Copy out again, unchanged, the listing below from the line that has "total: 2444.04 -> 4226.79" through the line that has "Amy Upholstered Storage".

***** GIVEN DATA *****

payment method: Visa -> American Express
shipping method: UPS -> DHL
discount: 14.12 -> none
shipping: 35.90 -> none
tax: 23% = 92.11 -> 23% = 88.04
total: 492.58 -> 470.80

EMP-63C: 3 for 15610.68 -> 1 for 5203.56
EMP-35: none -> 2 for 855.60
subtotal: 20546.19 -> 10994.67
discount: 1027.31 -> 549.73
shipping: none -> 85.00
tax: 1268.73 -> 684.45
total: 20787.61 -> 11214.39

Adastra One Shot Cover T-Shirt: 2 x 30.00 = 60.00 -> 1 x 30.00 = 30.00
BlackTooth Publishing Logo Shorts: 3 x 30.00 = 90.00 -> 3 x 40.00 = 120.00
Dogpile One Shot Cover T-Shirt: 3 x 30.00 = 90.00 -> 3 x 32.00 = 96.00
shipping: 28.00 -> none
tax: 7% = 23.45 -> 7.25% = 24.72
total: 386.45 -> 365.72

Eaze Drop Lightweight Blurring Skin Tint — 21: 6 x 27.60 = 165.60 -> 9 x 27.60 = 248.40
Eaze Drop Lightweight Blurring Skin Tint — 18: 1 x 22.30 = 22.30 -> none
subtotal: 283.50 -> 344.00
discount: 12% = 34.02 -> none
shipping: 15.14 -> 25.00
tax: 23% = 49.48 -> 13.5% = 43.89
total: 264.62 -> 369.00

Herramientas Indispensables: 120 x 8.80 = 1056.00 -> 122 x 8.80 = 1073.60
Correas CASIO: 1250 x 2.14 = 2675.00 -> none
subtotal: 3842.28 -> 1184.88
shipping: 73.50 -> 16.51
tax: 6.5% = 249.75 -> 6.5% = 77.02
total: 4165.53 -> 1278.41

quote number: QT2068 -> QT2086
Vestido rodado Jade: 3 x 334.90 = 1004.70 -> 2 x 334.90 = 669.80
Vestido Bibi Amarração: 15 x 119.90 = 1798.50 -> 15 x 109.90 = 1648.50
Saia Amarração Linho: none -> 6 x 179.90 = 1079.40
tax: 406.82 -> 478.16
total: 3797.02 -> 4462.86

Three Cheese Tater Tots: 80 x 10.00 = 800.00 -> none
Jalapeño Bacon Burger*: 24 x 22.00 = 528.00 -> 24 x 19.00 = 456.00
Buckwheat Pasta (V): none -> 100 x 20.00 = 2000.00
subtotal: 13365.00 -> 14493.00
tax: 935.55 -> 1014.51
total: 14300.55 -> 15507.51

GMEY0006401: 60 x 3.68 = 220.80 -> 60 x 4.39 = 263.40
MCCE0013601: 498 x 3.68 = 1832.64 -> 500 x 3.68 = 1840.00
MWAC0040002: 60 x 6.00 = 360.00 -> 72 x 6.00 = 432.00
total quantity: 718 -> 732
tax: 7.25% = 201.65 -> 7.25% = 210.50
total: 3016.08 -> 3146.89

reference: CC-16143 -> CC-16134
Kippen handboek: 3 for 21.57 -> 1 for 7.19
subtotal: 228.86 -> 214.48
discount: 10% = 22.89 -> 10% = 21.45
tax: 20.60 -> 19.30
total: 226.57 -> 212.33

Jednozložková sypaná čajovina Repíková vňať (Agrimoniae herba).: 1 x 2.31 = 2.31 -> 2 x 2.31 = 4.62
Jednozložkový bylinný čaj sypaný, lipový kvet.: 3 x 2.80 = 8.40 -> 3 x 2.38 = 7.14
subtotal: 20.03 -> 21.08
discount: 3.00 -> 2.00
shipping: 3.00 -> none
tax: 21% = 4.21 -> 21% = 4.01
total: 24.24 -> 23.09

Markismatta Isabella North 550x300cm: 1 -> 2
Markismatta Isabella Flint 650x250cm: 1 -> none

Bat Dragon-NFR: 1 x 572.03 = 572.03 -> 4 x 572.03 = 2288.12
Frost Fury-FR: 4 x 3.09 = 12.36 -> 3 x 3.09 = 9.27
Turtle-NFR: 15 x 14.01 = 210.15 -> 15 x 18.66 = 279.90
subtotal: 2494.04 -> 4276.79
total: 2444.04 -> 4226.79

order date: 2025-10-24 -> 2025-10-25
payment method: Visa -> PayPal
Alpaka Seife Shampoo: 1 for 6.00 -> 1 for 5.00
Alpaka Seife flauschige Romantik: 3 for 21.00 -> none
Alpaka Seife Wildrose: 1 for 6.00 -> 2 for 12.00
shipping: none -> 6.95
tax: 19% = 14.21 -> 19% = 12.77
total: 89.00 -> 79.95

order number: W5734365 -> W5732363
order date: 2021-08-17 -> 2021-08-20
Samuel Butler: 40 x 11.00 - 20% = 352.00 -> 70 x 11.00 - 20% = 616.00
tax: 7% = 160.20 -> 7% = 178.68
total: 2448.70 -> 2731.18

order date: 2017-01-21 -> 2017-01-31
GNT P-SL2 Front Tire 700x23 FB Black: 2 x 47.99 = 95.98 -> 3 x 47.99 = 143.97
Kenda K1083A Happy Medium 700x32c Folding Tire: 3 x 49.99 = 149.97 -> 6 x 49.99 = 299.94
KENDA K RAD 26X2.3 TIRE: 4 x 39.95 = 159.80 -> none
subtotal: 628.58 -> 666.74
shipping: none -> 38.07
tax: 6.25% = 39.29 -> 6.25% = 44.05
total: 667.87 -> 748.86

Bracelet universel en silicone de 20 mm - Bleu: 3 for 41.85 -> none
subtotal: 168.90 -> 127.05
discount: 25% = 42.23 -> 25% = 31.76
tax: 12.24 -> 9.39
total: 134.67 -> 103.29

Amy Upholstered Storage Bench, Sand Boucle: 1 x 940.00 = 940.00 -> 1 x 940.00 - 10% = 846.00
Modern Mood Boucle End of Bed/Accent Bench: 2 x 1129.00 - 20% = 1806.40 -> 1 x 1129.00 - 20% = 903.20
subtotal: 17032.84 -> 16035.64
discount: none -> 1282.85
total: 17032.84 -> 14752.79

*****

▶ [WRITTEN ANSWER]:
total: 2444.04 -> 4226.79

order date: 2025-10-24 -> 2025-10-25
payment method: Visa -> PayPal
Alpaka Seife Shampoo: 1 for 6.00 -> 1 for 5.00
Alpaka Seife flauschige Romantik: 3 for 21.00 -> none
Alpaka Seife Wildrose: 1 for 6.00 -> 2 for 12.00
shipping: none -> 6.95
tax: 19% = 14.21 -> 19% = 12.77
total: 89.00 -> 79.95

order number: W5734365 -> W5732363
order date: 2021-08-17 -> 2021-08-20
Samuel Butler: 40 x 11.00 - 20% = 352.00 -> 70 x 11.00 - 20% = 616.00
tax: 7% = 160.20 -> 7% = 178.68
total: 2448.70 -> 2731.18

order date: 2017-01-21 -> 2017-01-31
GNT P-SL2 Front Tire 700x23 FB Black: 2 x 47.99 = 95.98 -> 3 x 47.99 = 143.97
Kenda K1083A Happy Medium 700x32c Folding Tire: 3 x 49.99 = 149.97 -> 6 x 49.99 = 299.94
KENDA K RAD 26X2.3 TIRE: 4 x 39.95 = 159.80 -> none
subtotal: 628.58 -> 666.74
shipping: none -> 38.07
tax: 6.25% = 39.29 -> 6.25% = 44.05
total: 667.87 -> 748.86

Bracelet universel en silicone de 20 mm - Bleu: 3 for 41.85 -> none
subtotal: 168.90 -> 127.05
discount: 25% = 42.23 -> 25% = 31.76
tax: 12.24 -> 9.39
total: 134.67 -> 103.29

Amy Upholstered Storage Bench, Sand Boucle: 1 x 940.00 = 940.00 -> 1 x 940.00 - 10% = 846.00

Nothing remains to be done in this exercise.